RECORDED DATA:
● ● ● ●

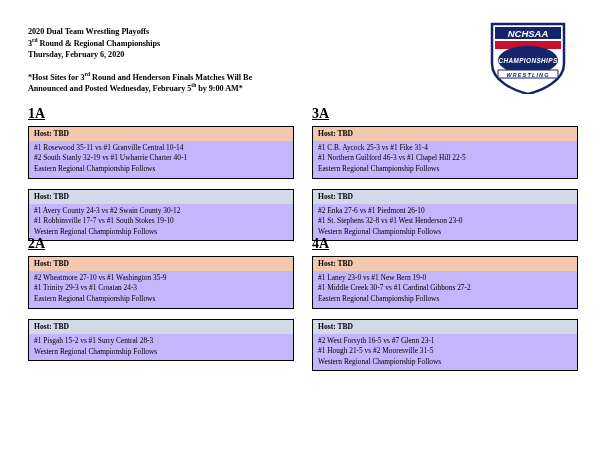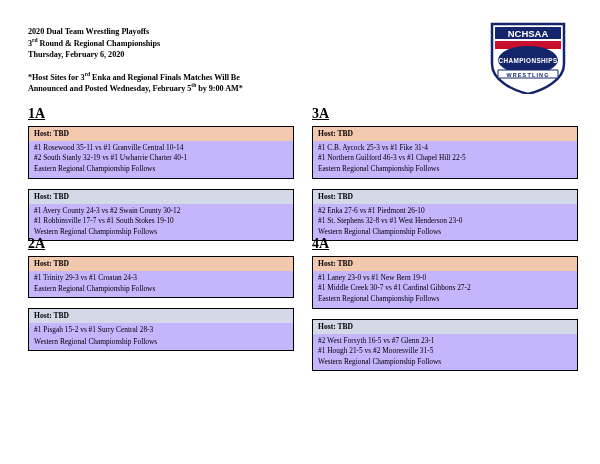--- a/index.html
+++ b/index.html
@@ -50,6 +50,7 @@
     top: 20px;
     width: 84px;
     height: 74px;
+    font-style: italic;
   }
   .logo svg { display: block; }
 

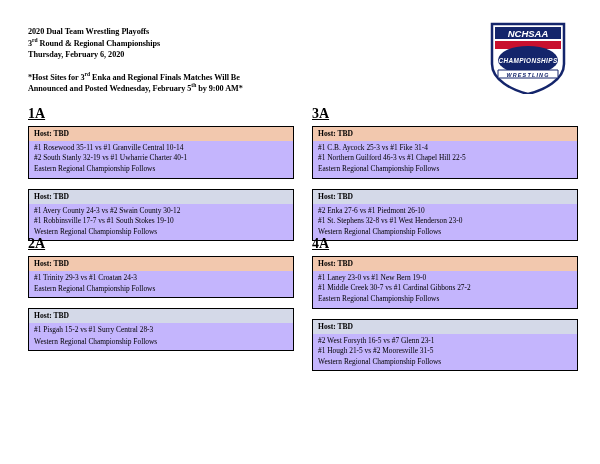--- a/index.html
+++ b/index.html
@@ -112,7 +112,7 @@
     <div class="header-line">2020 Dual Team Wrestling Playoffs</div>
     <div class="header-line"><span>3</span><sup>rd</sup><span> Round &amp; Regional Championships</span></div>
     <div class="header-line">Thursday, February 6, 2020</div>
-    <div class="header-line note"><span>*Host Sites for 3</span><sup>rd</sup><span> Enka and Regional Finals Matches Will Be</span></div>
+    <div class="header-line note"><span>*Host Sites for 3</span><sup>rd</sup><span> Round and Henderson Finals Matches Will Be</span></div>
     <div class="header-line"><span>Announced and Posted Wednesday, February 5</span><sup>th</sup><span> by 9:00 AM*</span></div>
   </div>
 

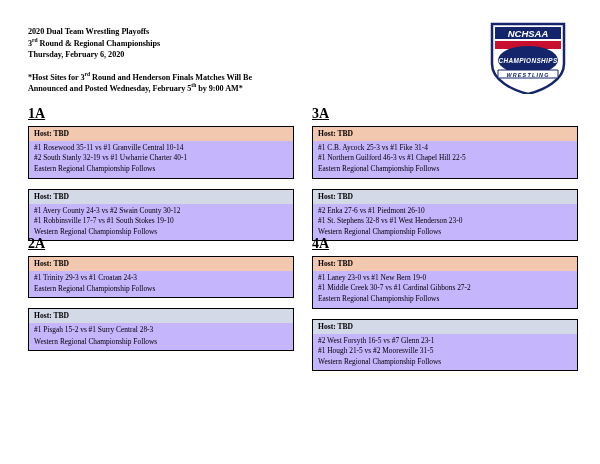--- a/index.html
+++ b/index.html
@@ -174,6 +174,7 @@
     <div class="bracket-box">
       <div class="host-bar host-east">Host:  TBD</div>
       <div class="box-body">
+        <div class="match-line">#2 Wheatmore 27-10 vs #1 Washington 35-9</div>
         <div class="match-line">#1 Trinity 29-3 vs #1 Croatan 24-3</div>
         <div class="follows">Eastern Regional Championship Follows</div>
       </div>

● ● ● ●

TASK DETAILS: Only lines belong in the copy, not pictures: write out exactly the lines of the records from the first through the one holding "Team Wrestling Playoffs</div>".

ANSWER FOR THIS EXERCISE:
--- a/index.html
+++ b/index.html
@@ -50,6 +50,7 @@
     top: 20px;
     width: 84px;
     height: 74px;
+    font-style: italic;
   }
   .logo svg { display: block; }
 

--- a/index.html
+++ b/index.html
@@ -112,7 +112,7 @@
     <div class="header-line">2020 Dual Team Wrestling Playoffs</div>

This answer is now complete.